WHAT YOU ARE ASKED TO DO
Please reproduce the entries below exactly from the line with "padding-top:2px;" through their last line, leaving out any pictures.

EXERCISE DATA
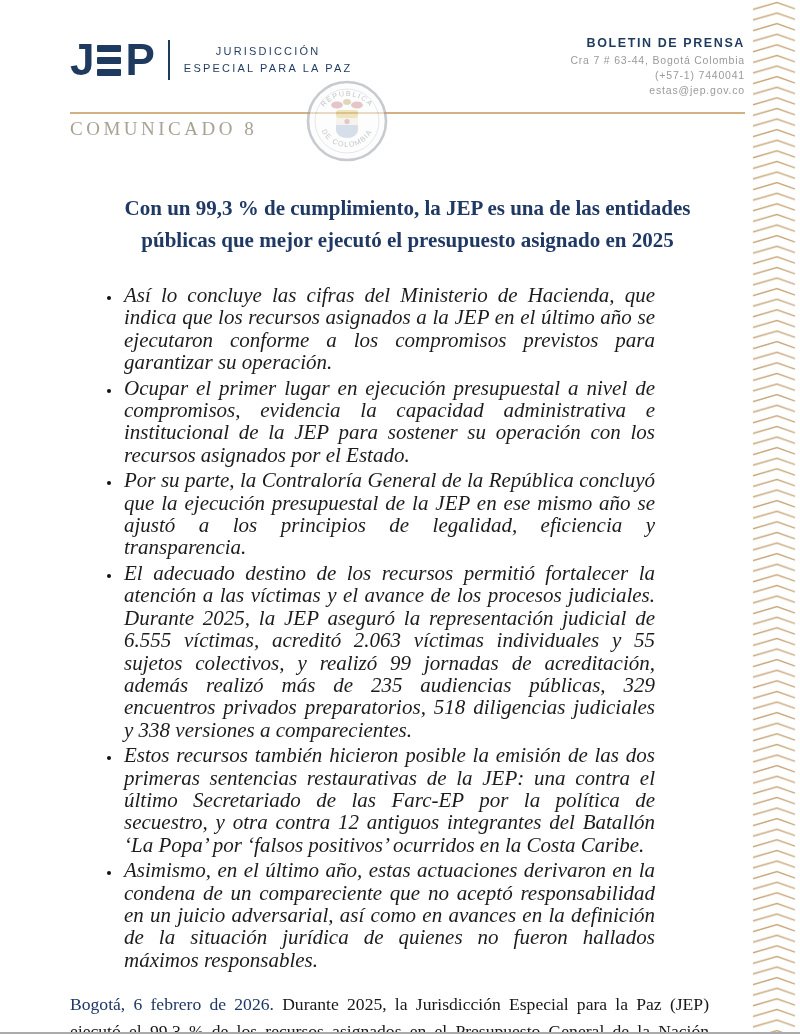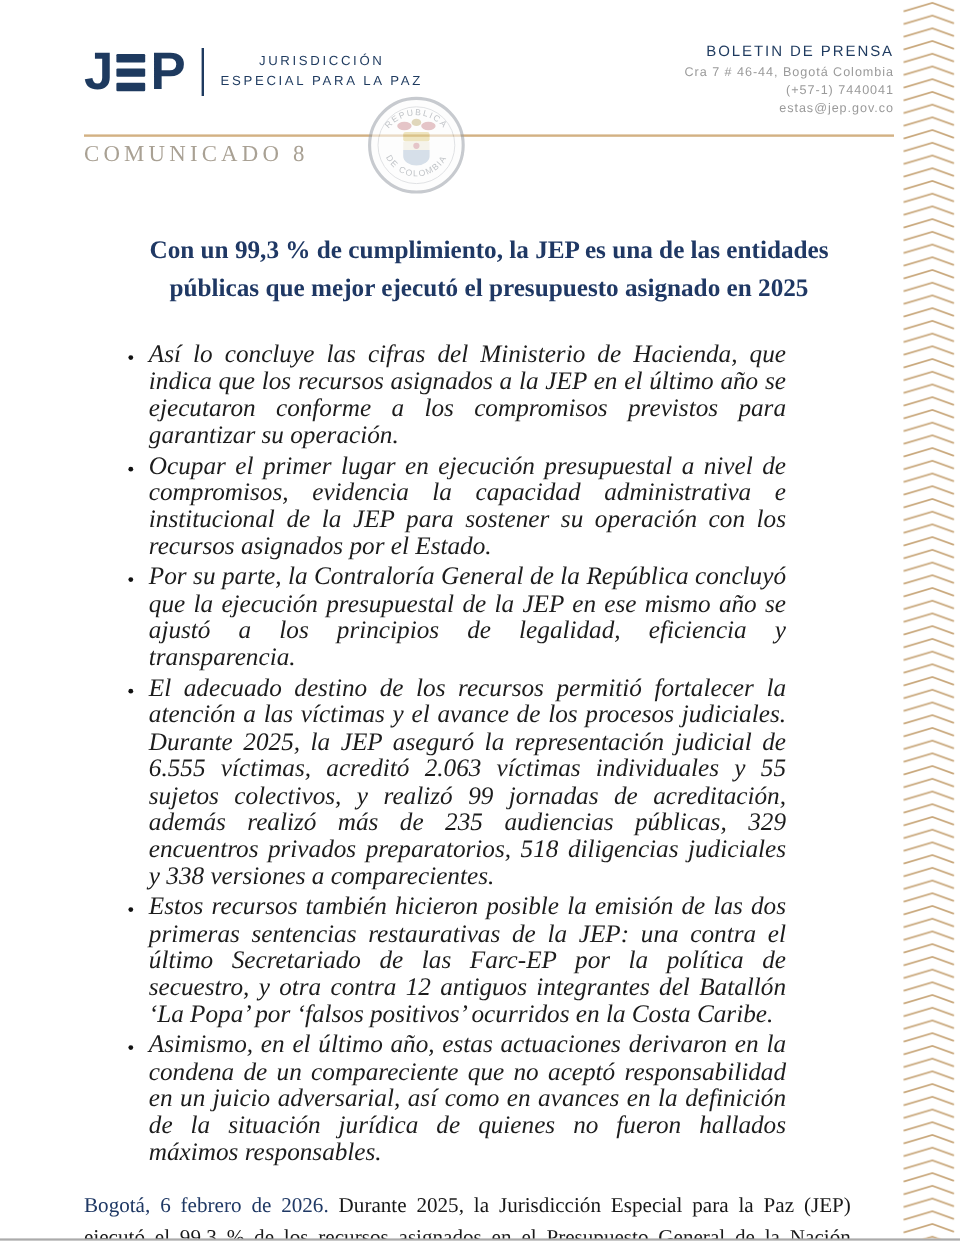--- a/index.html
+++ b/index.html
@@ -47,7 +47,7 @@
     padding-top:2px;
   }
   .press-title {
-    color:#1e3a5f; font-weight:normal; font-size:12.5px; letter-spacing:1.6px;
+    color:#1e3a5f; font-weight:bold; font-size:12.5px; letter-spacing:1.6px;
     margin-bottom:3px;
   }
   .press-line { color:#9a9a9a; font-size:10.5px; letter-spacing:0.8px; line-height:15px; }

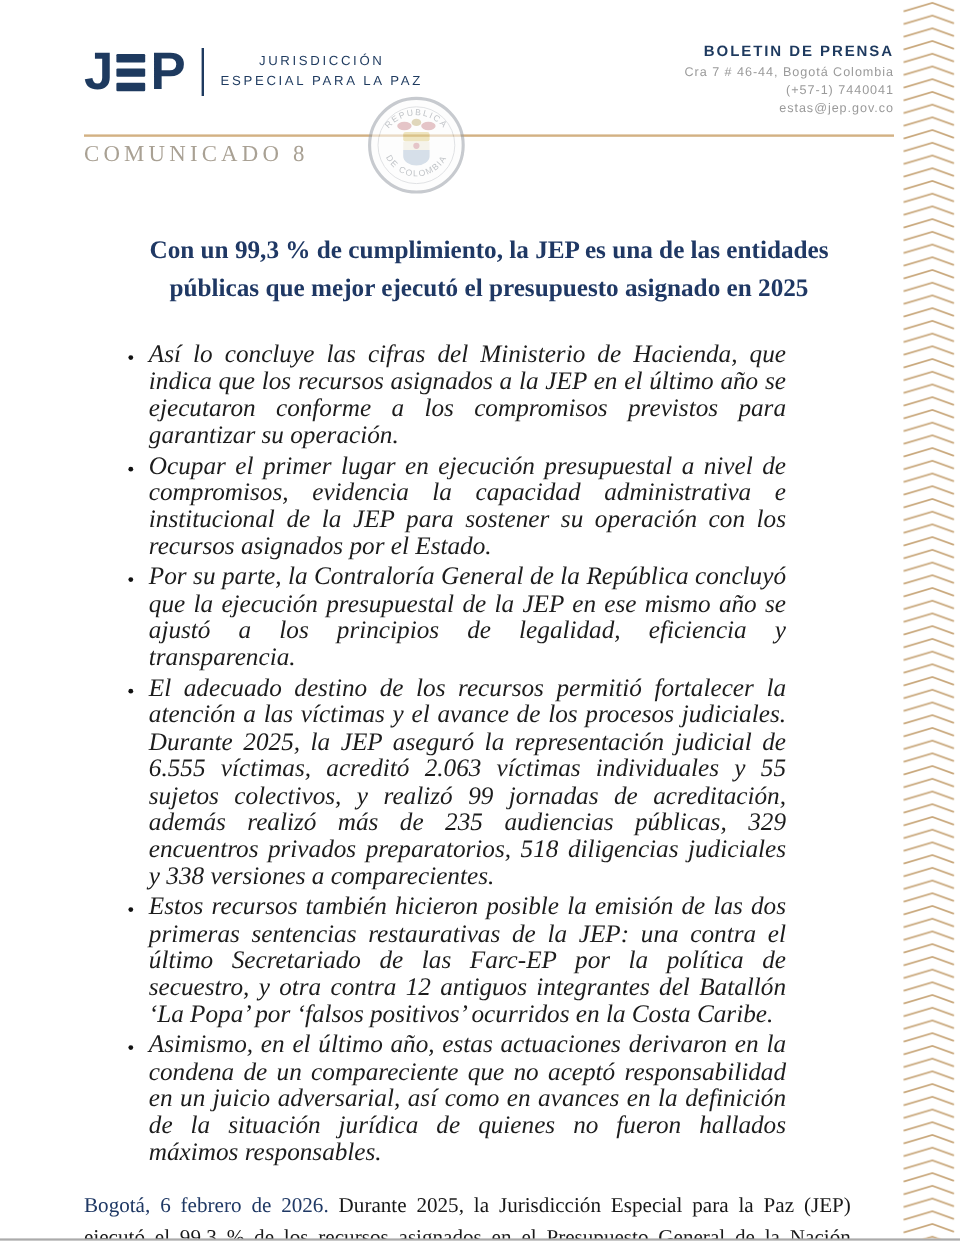--- a/index.html
+++ b/index.html
@@ -136,7 +136,7 @@
       </div>
       <div class="press-block">
         <div class="press-title">BOLETIN DE PRENSA</div>
-        <div class="press-line">Cra 7 # 46-44, Bogotá Colombia</div>
+        <div class="press-line">Cra 7 # 63-44, Bogotá Colombia</div>
         <div class="press-line">(+57-1) 7440041</div>
         <div class="press-line">estas@jep.gov.co</div>
       </div>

SOLUTION FOR THIS EXERCISE
     padding-top:2px;
   }
   .press-title {
-    color:#1e3a5f; font-weight:normal; font-size:12.5px; letter-spacing:1.6px;
+    color:#1e3a5f; font-weight:bold; font-size:12.5px; letter-spacing:1.6px;
     margin-bottom:3px;
   }
   .press-line { color:#9a9a9a; font-size:10.5px; letter-spacing:0.8px; line-height:15px; }

--- a/index.html
+++ b/index.html
@@ -136,7 +136,7 @@
       </div>
       <div class="press-block">
         <div class="press-title">BOLETIN DE PRENSA</div>
-        <div class="press-line">Cra 7 # 46-44, Bogotá Colombia</div>
+        <div class="press-line">Cra 7 # 63-44, Bogotá Colombia</div>
         <div class="press-line">(+57-1) 7440041</div>
         <div class="press-line">estas@jep.gov.co</div>
       </div>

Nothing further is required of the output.